For more information about the data set:
https://www.cl.cam.ac.uk/research/dtg/attarchive/facedatabase.html
- Read the images and convert into a vector of 10304 (92*112) values corresponding to the image size.
- Split the data to training and testing with a percantage of 50 % for each batch
- Apply the LDA algorithm steps with a final goal of computing the eigen-values and eigen-vectors
- Apply the KNN algorithm with different K valuesfor the calssification phase, prediction the values of the test data batch and calculating the accuracy
- Compute a mean matrix of size (40,10304) whre each row maps to the mean vector for a class
- Compute an overall mean for all classes producing a vector of size (10304,1)
- Compute the between class scater matrix producing a large matrix of size (10304,10304)

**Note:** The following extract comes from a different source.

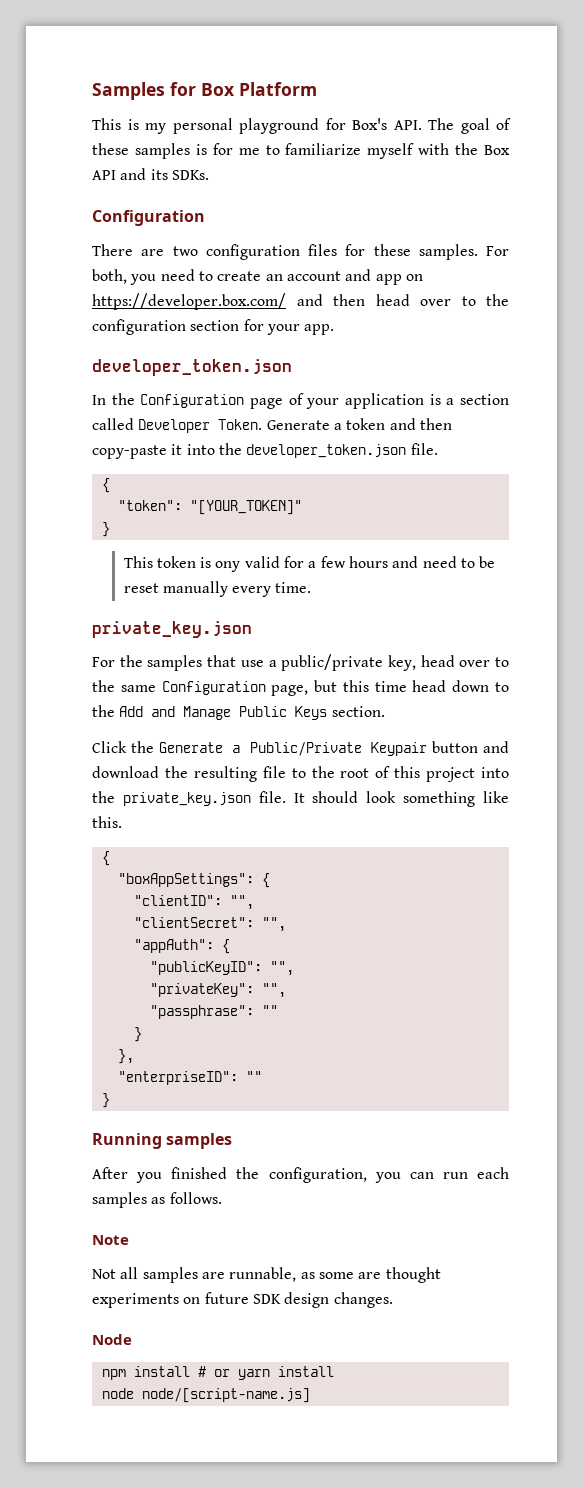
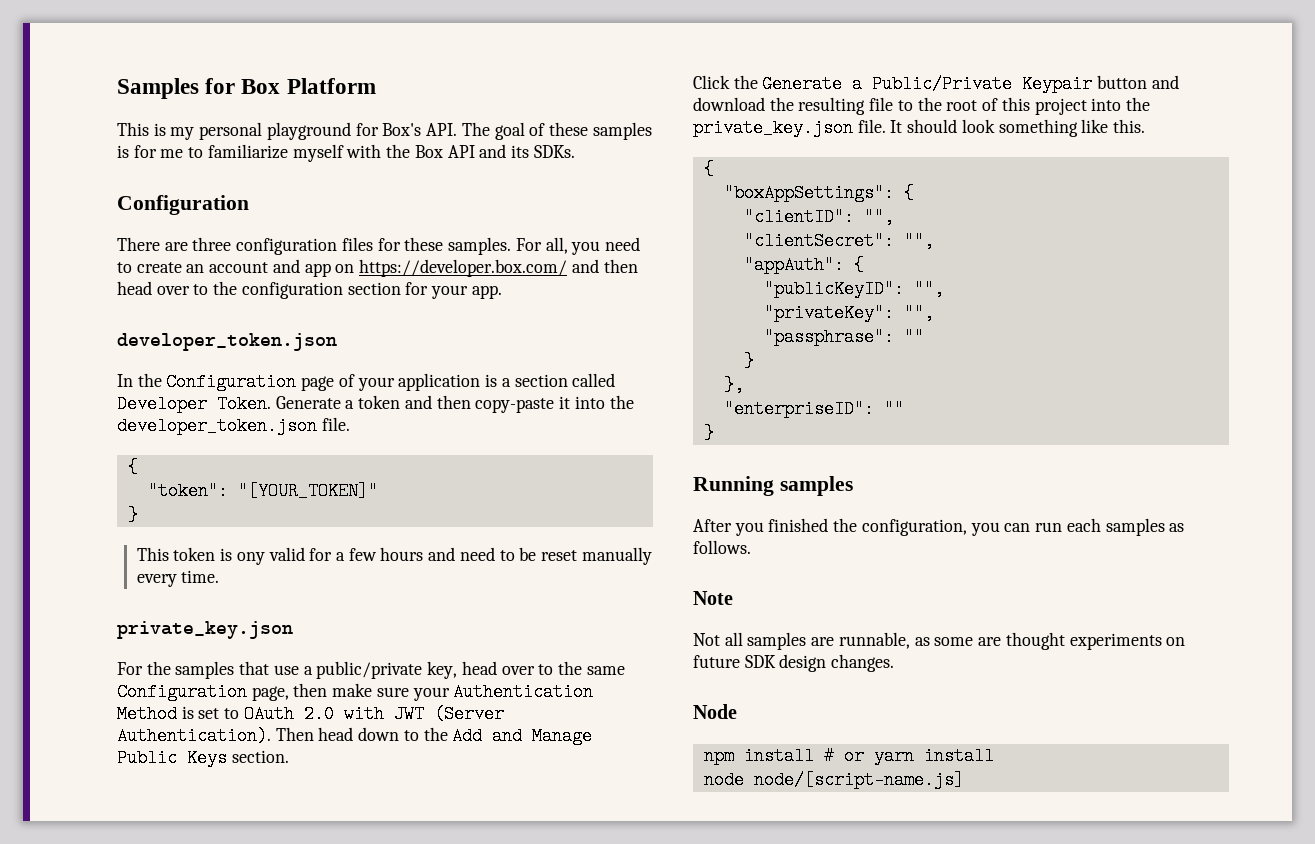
[172,246,198,256] two -> [192,237,232,251] three
[92,269,127,284] both, -> [545,237,568,254] all,
[314,680,407,692] but this time -> [293,683,594,701] [117,705,504,723] [117,727,314,745] then make sure your Authentication Method is set to OAuth 2.0 with JWT (Server Authentication). Then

- Compute the center class scatter matrix
- Compute the within class scatter matrix
- Compute the W value
- Finally compute the eigen values and eigen vectors limited to the number of classes (40)
- Before applying the KNN algorithm I mapped the training and testing data batches to the new dimensions by the dot product of each image matrix and the eigen vectors matrix.
- Applying KNN with different K values ranging from (1 -> 25) to get the estimated best value for K.